With 1/4 the population of India, higher GDP, and allowing for all the
existing entitlement programs being retired, we can't afford it either. The
math just doesn't work out.

Edit: Some grossly simplified numbers.

Assumptions: BI matches poverty level. Everyone gets BI (parents receive their
children's payments until they reach majority). Family size is 3 (average
household size is really 2.54 persons in the US)

US Population: 312 million, which is 104 million families (households). The
Census dept. says poverty level for a family of 3 is $20,000, so that's what
BI must match. This gives us annual BI payments of $2.08 trillion.

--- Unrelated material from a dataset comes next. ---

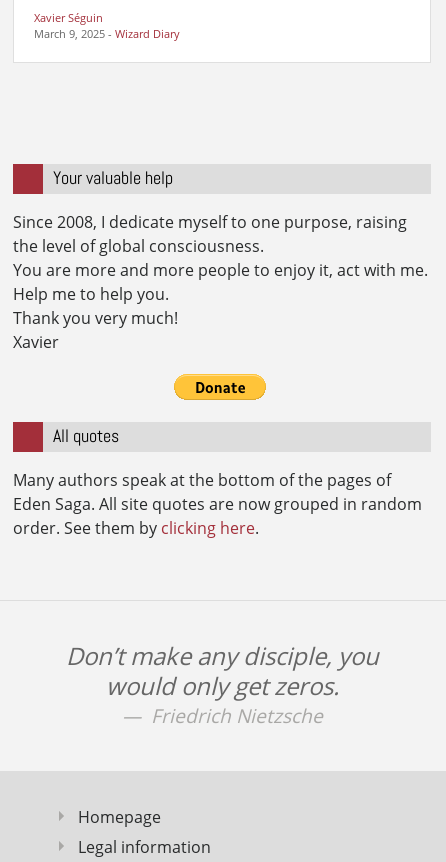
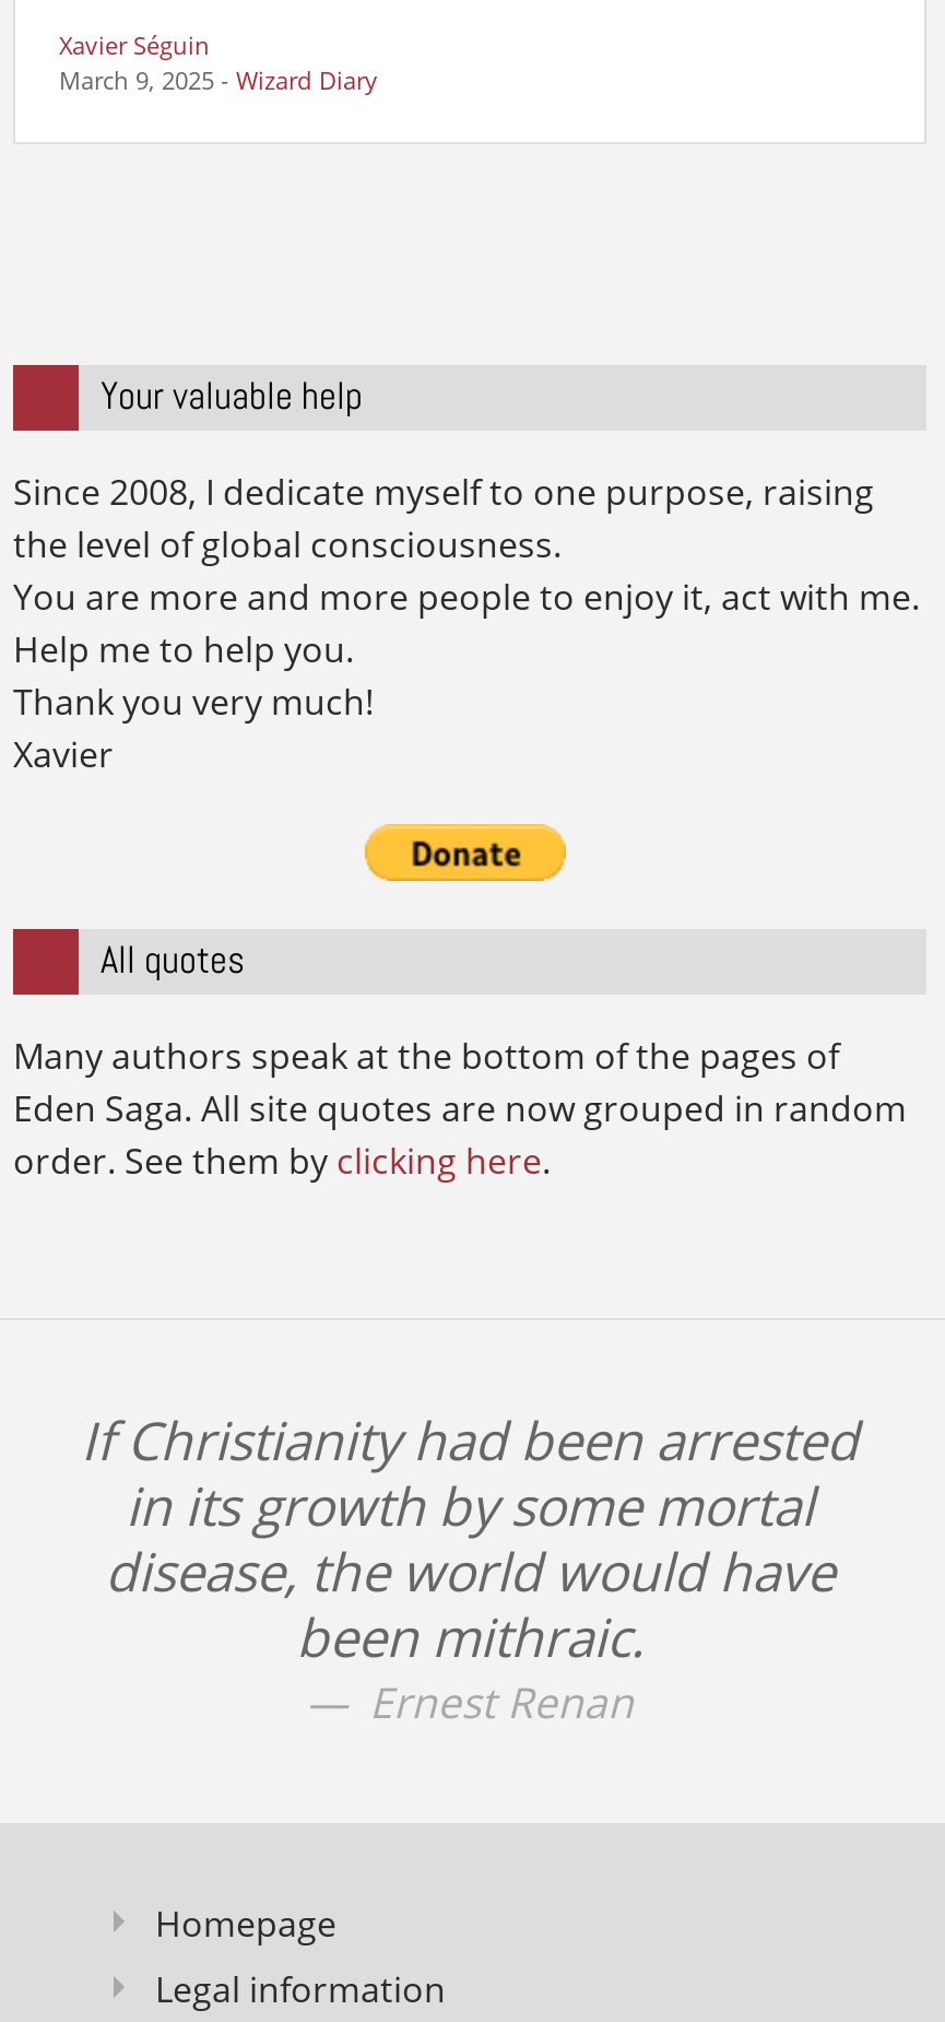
[66,639,378,729] Don’t make any disciple, you | would only get zeros. | Friedrich Nietzsche -> [81,1403,859,1730] If Christianity had been arrested | in its growth by some mortal | disease, the world would have | been mithraic. | Ernest Renan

Savings from shuttered entitlement programs: Medicare, Medicaid, CHIP, ACA
subsidies: $938 billion. EITC & CTC: $362 billion. Total savings is $1.3
trillion annually.

But what about Social Security (OASI/DI) with $888 billion in payments? Since
that's a pay-it-forward program we can't end it suddenly (it'd be political
suicide, in any case). It'd have to be tapered off in some fashion. The trust
fund (Al Gore's "Lock Box") doesn't exist as a big pile of money to be tapped,
as that has been turned into US-issued Treasury Bonds.

So there's a shortfall of about $810 billion each year. Could we tap into the
money sent to the Pentagon? Yes, but that's "only" $610 billion and we'd have
a military that isn't being paid and with increasingly obsolete equipment. Not
a good situation.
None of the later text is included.